Differences between diets of active vs. non-active people

The energy expenditure differs between physically active and sedentary individuals greatly. Physically active people expend more energy and in result have a larger need to fill their micronutrient, macronutrient, and fluid depletions to avoid weight loss, fatigue, prolonged recovery, injury, and illness (Rodriguez et al., 2009). A journal article published by the American College of Sports Medicine states that “the fundamental differences between an athlete’s diet and that of the general population are that athletes require additional fluid to cover sweat losses and additional energy to fuel physical activity” (Rodriguez et al., 2009). For physically active people the necessities differ mainly in carbohydrate, protein, fat, and fluid intake. During physical activity, an individual experiences depletion of glycogen stores, damage to muscle, and dehydration through sweat (Nascimento et al., 2016). Due to this, it is imperative that those who engage in physical activity utilize lean milk, fruits, vegetables, and complex carbohydrates alongside hydration to maintain thermoregulation and improve energy stores while maximizing muscle protein synthesis (Nascimento et al., 2016). Active individuals expend more energy than sedentary individuals, which creates the difference in diets. Athletes require a more adjusted and specific diet to meet and enhance the demands of the sports they participate in. Non-active individuals typically have lower estimated energy requirements therefore their diets can be generalized throughout the population to conform with basic daily values and RDAs.
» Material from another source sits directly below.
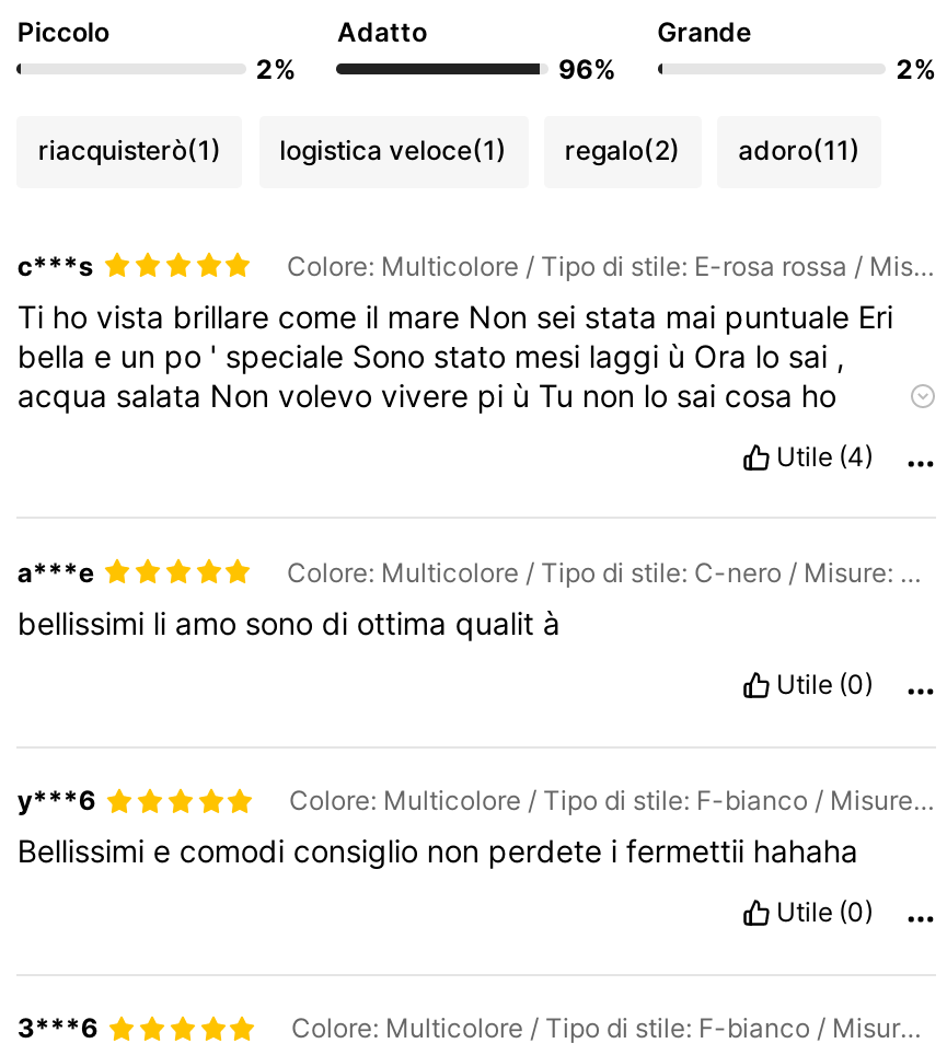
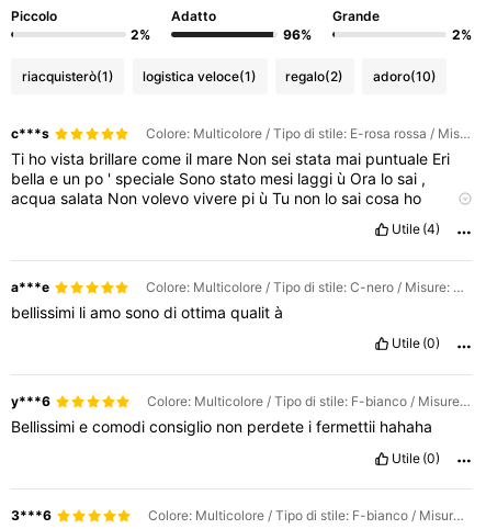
[38,135,861,168] riacquisterò(1) logistica veloce(1) regalo(2) adoro(11) -> [22,68,436,84] riacquisterò(1) logistica veloce(1) regalo(2) adoro(10)

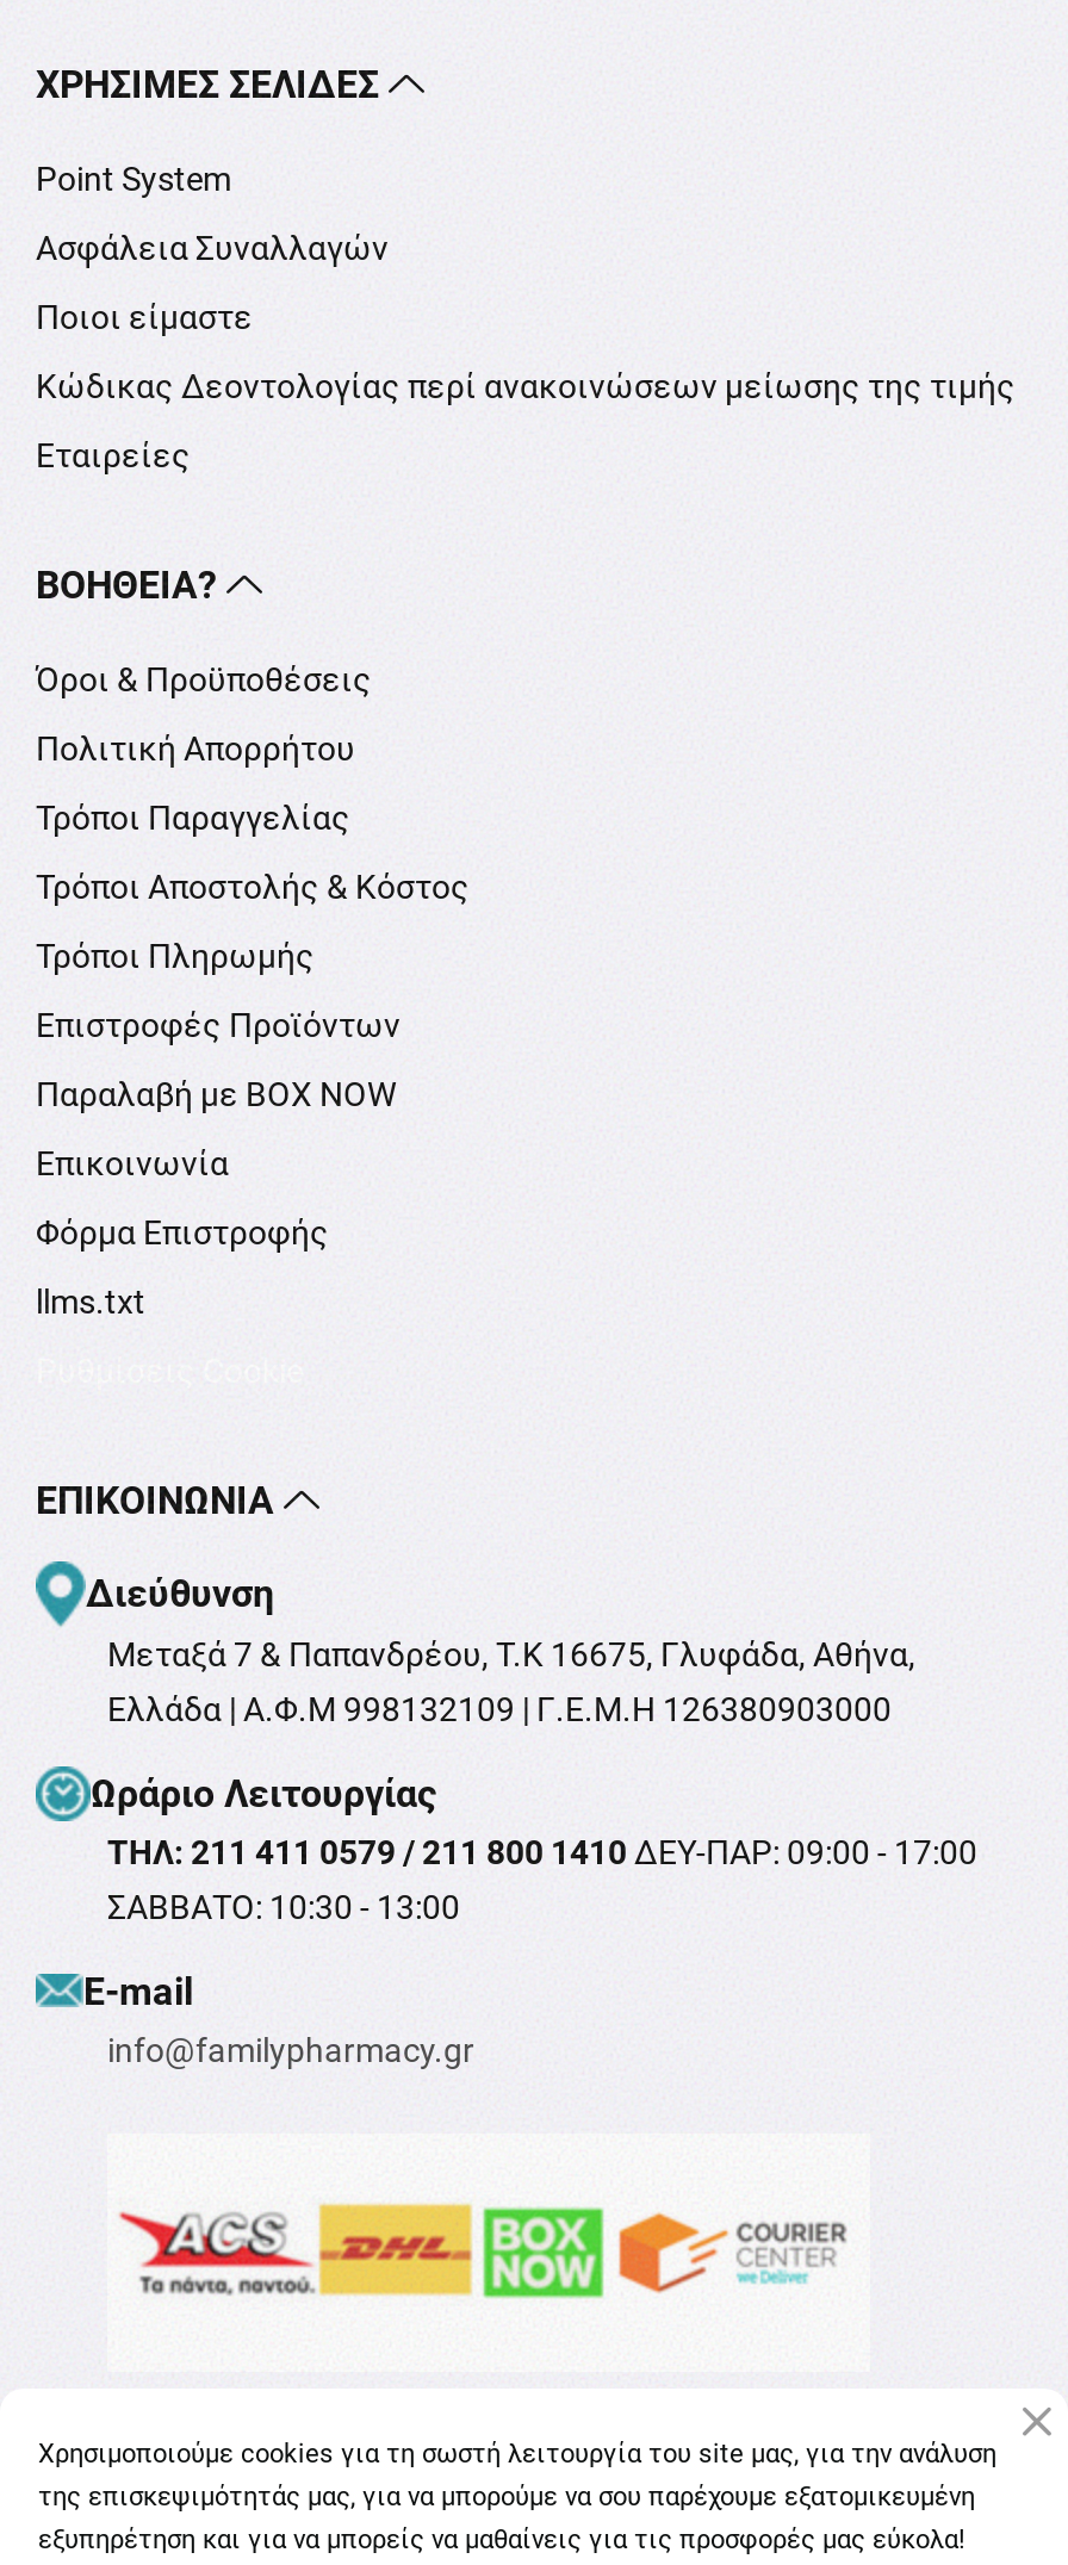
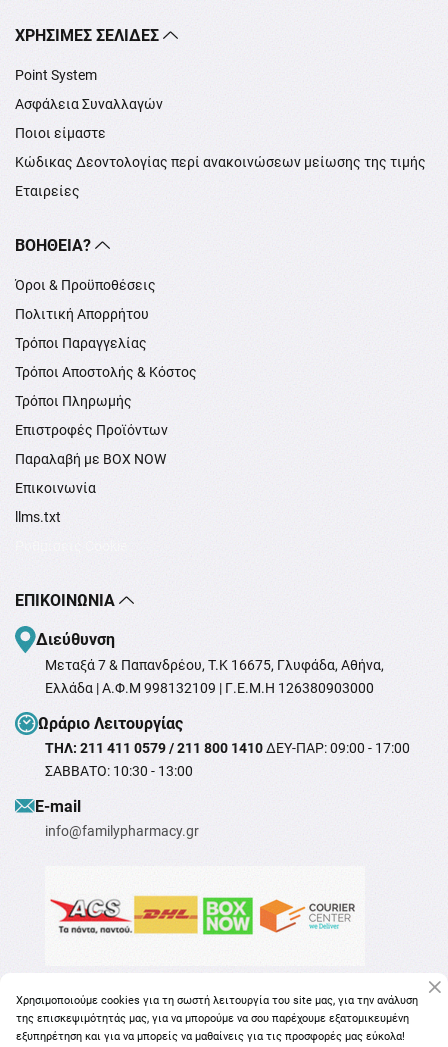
[36,1213,329,1251] Φόρμα Επιστροφής -> none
Different types of diets for different types of physical activity

There are numerous types of physical activity that many individuals and athletes participate in. The sports that athletes chose to participate in often are determined by what the athlete has a natural gravitation towards. This natural gravitation can be a result from the genetic components within one’s body. There is a common divide between endurance, strength, and sprint sports, and the individuals that participate in them. Those who gravitate towards endurance activities, like cross country or swimming, tend to have a higher compilation of “slow twitch” muscle fibers (Type I). While others who engage in activities that require short, large bursts of energy tend to have more “fast twitch” muscle fibers (Type II). However, the muscular mechanisms of each athlete are not the only components that vary among them. The nutritional practices for endurance and shorter activities vary greatly between metabolic needs and energy requirements. The diets between the two types of athletes vary the most in carbohydrate need. It is recommended that activities up to 75 min, like a sprint triathlon, only need a small amount of carbohydrates (Beck et al., 2015). However, as the duration of the activity increases so does the carbohydrate need. For example, soccer and football players only need 30 grams yet if the exercise exceeds 2.5 hours the carbohydrate need increases to 90 grams (Beck et al., 2015). These differences exist because in longer and more endurance demanding events, carbohydrates are needed to help prevent hypoglycemia and maintain high levels of carbohydrate oxidation (Beck et al., 2015). In addition to the difference between carbohydrates amongst the variety of activities, protein is another macronutrient that changes based on the exercise. For strength and endurance athletes, excess levels of protein in comparison to the RDA would be beneficial to support muscle growth and strength (Rodriguez et al., 2009).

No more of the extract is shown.